Hacker News

Show HN: LemonSlice – Upgrade your voice agents to real-time video

2026-01-2717:55133133

Hey HN, we're the co-founders of LemonSlice (try our HN playground here: https://lemonslice.com/hn). We train interactive avatar video models. Our API lets you upload a photo and immediately jump into a FaceTime-style call wi...

Show article

Chatbots are everywhere and voice AI has taken off, but we believe video avatars will be the most common form factor for conversational AI. Most people would rather watch something than read it. The problem is that generating video in real-time is hard, and overcoming the uncanny valley is even harder.

We haven’t broken the uncanny valley yet. Nobody has. But we’re getting close and our photorealistic avatars are currently best-in-class (judge for yourself: https://lemonslice.com/try/taylor). Plus, we're the only avatar model that can do animals and heavily stylized cartoons. Try it: https://lemonslice.com/try/alien. Warning! Talking to this little guy may improve your mood.

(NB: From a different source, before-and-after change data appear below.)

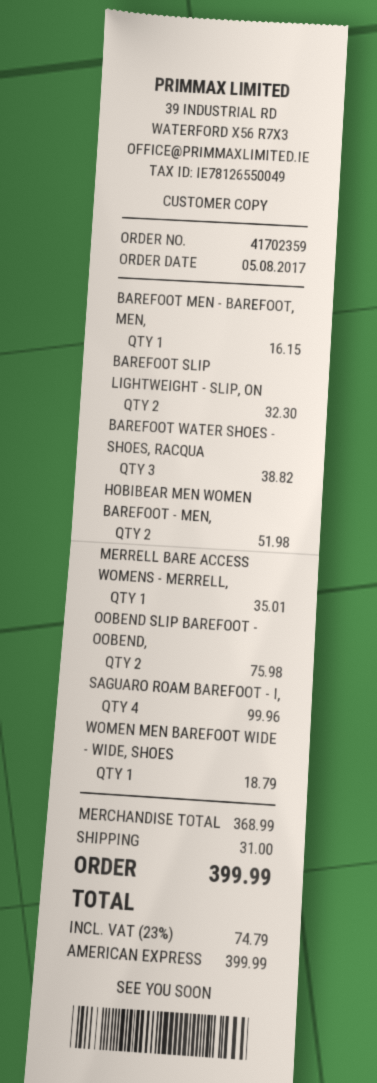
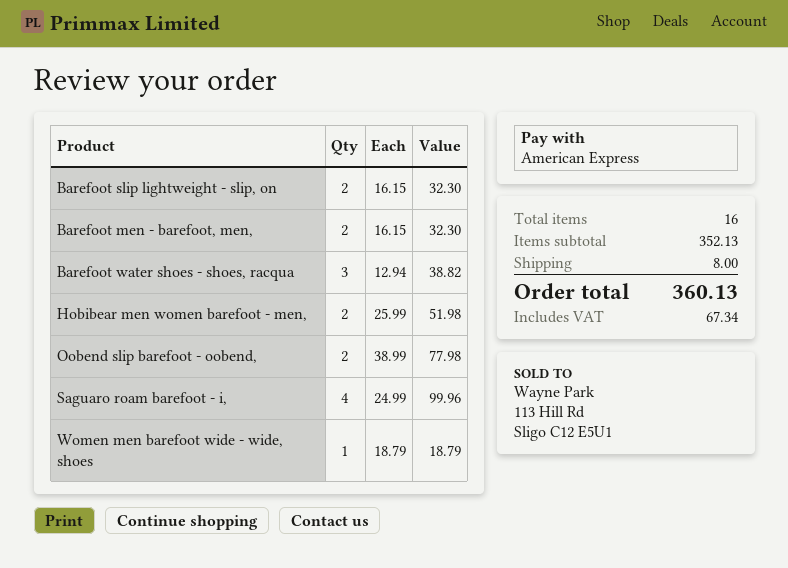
BAREFOOT MEN - BAREFOOT, MEN,: 1 for 16.15 -> 2 for 32.30
MERRELL BARE ACCESS WOMENS - MERRELL,: 1 for 35.01 -> none
OOBEND SLIP BAREFOOT - OOBEND,: 2 for 75.98 -> 2 for 77.98
subtotal: 368.99 -> 352.13
shipping: 31.00 -> 8.00
tax: 74.79 -> 67.34
total: 399.99 -> 360.13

Today we're releasing our new model* - Lemon Slice 2, a 20B-parameter diffusion transformer that generates infinite-length video at 20fps on a single GPU - and opening up our API.

How did we get a video diffusion model to run in real-time? There was no single trick, just a lot of them stacked together. The first big change was making our model causal. Standard video diffusion models are bidirectional (they look at frames both before and after the current one), which means you can't stream.

From there it was about fitting everything on one GPU. We switched from full to sliding window attention, which killed our memory bottleneck. We distilled from 40 denoising steps down to just a few - quality degraded less than we feared, especially after using GAN-based distillation (though tuning that adversarial loss to avoid mode collapse was its own adventure).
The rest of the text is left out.